**INSTRUCTIONS FOR THE TASK**:
Across the entries below, how many lines have the string "span" in them? Reply with only the number.

**TASK MATERIAL**:
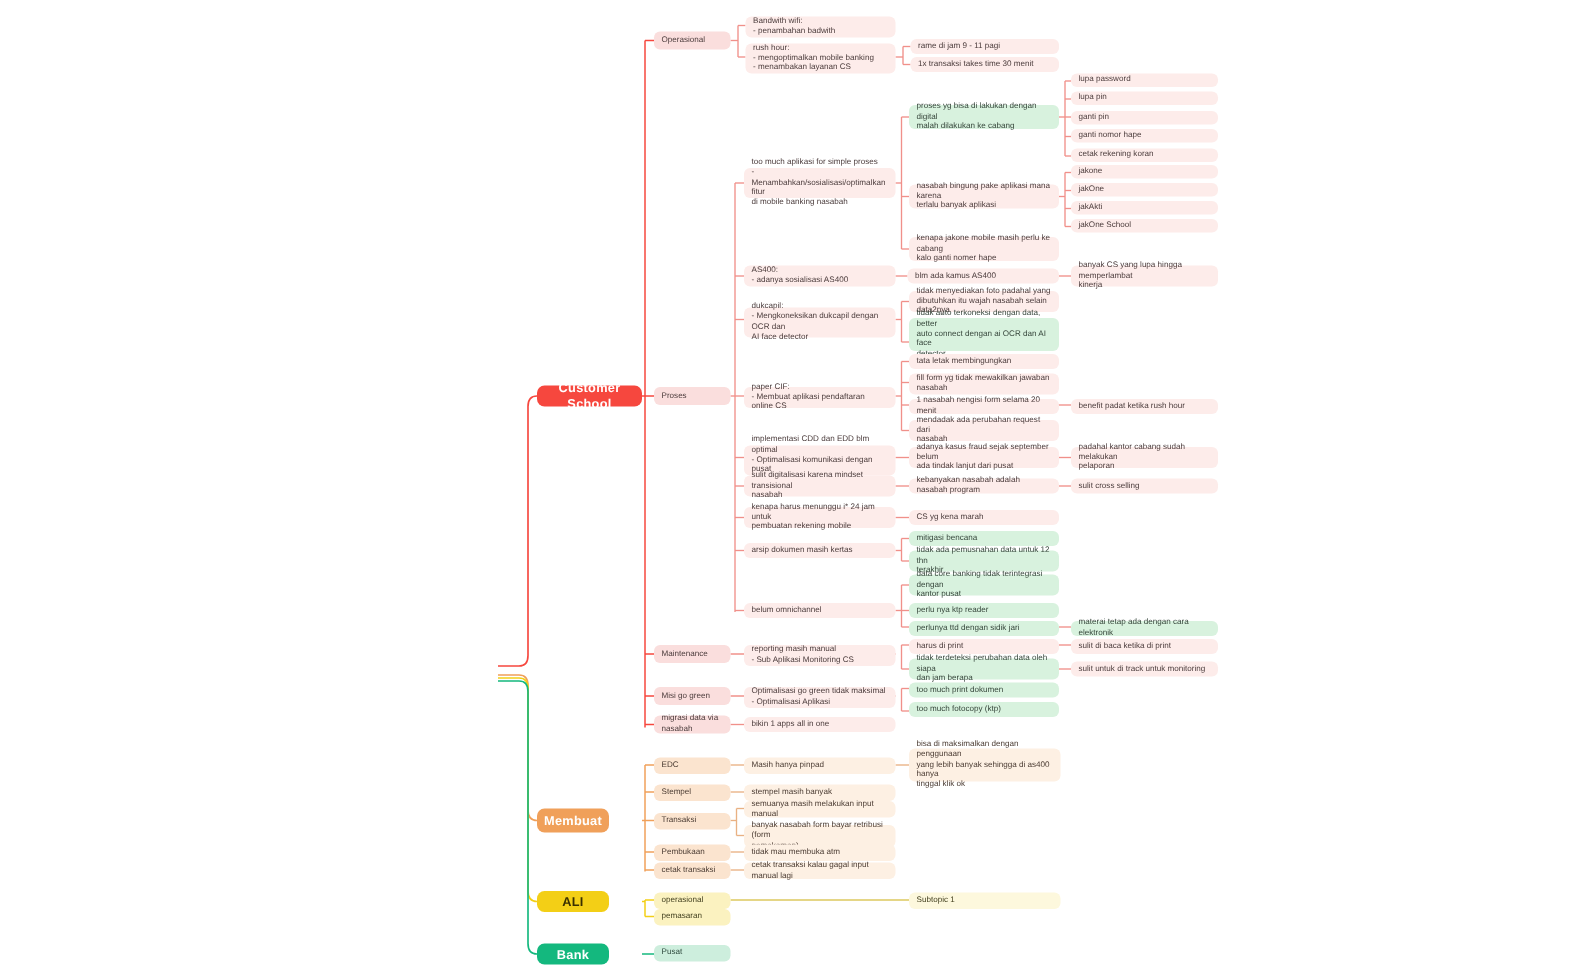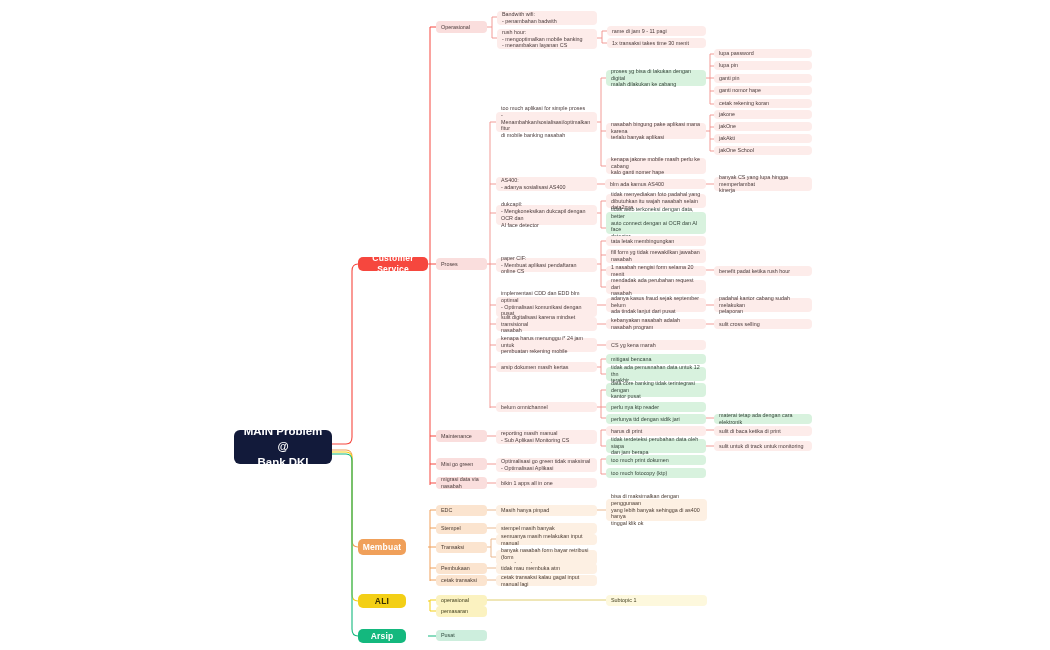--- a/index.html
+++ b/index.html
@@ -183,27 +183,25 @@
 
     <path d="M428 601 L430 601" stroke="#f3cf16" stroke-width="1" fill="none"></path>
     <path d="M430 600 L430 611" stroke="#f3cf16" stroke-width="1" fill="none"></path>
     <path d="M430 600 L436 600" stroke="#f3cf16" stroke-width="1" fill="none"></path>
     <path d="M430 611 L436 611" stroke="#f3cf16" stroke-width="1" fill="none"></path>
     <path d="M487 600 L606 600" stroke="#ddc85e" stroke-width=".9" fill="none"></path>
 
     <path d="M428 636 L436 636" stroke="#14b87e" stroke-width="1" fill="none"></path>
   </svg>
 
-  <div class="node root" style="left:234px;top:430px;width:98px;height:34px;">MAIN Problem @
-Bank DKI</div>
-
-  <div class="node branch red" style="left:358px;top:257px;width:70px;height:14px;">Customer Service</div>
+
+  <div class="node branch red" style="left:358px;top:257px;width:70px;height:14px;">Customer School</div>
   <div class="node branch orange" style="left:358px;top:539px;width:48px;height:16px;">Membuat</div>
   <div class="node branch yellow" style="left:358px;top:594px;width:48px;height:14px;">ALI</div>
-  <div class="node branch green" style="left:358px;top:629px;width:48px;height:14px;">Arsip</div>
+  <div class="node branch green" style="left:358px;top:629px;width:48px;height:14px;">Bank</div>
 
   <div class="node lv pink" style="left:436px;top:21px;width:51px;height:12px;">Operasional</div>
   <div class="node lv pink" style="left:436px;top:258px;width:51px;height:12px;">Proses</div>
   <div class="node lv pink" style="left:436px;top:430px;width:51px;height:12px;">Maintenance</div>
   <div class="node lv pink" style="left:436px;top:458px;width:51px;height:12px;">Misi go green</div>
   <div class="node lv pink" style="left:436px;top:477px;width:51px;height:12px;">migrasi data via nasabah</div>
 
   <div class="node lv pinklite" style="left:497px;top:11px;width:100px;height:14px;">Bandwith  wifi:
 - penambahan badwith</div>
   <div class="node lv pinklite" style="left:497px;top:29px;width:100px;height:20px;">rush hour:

* * *

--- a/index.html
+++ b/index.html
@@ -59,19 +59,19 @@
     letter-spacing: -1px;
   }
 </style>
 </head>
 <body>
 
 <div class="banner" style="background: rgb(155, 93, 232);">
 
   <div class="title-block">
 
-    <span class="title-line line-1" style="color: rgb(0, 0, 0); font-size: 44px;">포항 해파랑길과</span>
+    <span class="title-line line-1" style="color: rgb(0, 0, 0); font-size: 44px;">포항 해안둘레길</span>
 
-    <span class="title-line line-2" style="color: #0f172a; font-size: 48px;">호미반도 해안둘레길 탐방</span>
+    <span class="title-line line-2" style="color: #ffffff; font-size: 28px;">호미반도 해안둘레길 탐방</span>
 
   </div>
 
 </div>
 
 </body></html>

...

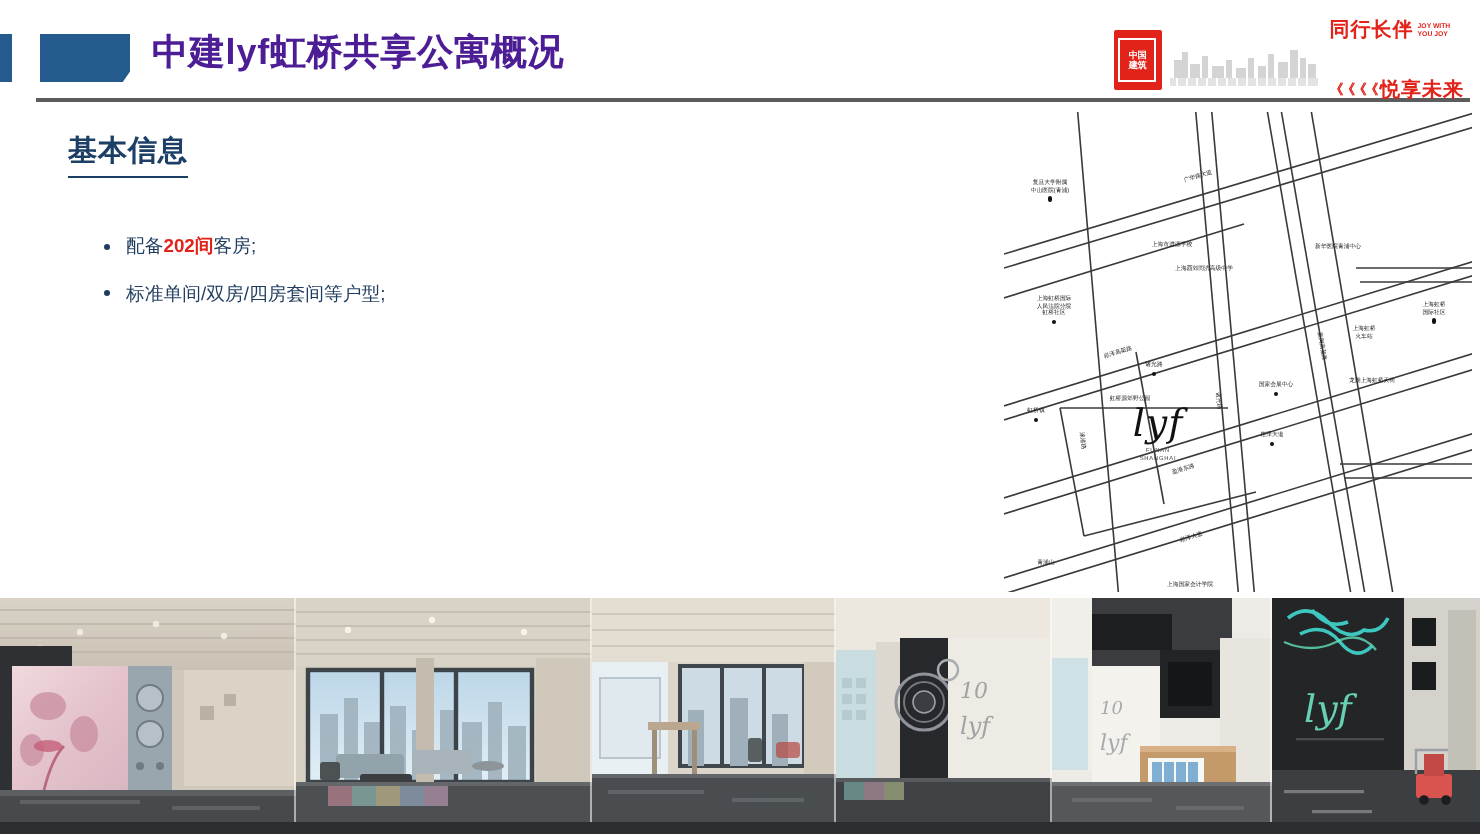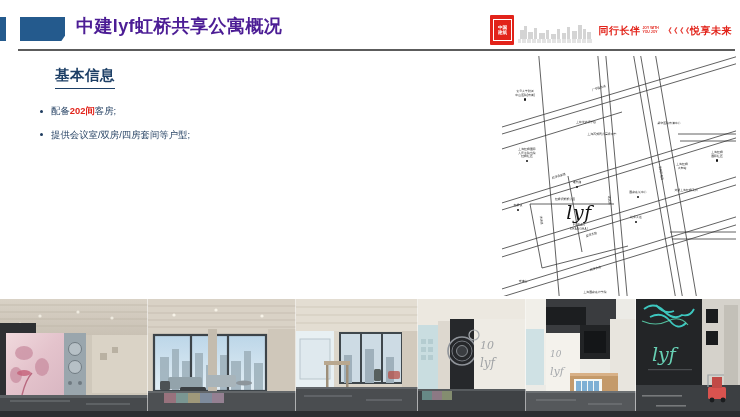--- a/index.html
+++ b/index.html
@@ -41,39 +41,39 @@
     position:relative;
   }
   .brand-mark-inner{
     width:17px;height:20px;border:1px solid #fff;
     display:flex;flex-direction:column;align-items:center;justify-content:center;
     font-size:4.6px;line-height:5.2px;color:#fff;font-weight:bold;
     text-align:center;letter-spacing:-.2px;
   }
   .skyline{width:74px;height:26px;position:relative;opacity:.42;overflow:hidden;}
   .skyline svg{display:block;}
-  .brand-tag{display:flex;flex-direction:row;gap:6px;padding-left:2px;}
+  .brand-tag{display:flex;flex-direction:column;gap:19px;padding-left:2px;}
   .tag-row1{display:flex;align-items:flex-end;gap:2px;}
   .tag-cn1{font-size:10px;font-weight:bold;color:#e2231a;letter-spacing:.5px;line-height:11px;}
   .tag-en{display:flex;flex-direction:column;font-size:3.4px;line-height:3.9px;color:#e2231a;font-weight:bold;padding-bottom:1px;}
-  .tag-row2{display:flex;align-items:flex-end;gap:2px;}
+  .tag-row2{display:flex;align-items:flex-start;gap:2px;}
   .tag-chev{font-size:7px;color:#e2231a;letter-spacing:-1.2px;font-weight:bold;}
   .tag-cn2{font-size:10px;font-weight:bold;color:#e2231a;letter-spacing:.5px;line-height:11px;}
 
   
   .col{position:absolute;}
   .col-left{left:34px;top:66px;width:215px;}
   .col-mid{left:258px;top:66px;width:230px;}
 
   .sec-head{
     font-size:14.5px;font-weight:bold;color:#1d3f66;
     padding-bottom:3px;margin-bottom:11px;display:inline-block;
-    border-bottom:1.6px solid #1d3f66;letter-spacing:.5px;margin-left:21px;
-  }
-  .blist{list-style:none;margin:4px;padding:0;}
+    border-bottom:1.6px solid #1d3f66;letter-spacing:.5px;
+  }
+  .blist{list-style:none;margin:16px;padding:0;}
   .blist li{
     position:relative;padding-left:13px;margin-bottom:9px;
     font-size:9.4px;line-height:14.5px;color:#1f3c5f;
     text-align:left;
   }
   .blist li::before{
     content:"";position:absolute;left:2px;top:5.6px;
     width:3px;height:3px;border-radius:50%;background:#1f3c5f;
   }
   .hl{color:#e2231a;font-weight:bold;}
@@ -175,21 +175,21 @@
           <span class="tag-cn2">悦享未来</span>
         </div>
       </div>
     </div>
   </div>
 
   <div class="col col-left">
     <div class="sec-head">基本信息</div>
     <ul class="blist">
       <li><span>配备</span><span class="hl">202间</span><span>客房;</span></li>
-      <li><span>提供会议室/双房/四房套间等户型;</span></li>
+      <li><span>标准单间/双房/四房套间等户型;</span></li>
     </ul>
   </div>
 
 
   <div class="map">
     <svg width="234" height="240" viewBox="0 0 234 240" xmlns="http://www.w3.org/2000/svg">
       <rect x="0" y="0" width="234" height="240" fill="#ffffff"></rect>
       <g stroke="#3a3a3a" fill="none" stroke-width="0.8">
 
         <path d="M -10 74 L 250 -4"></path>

**RESULT FOR THIS EXERCISE**:
8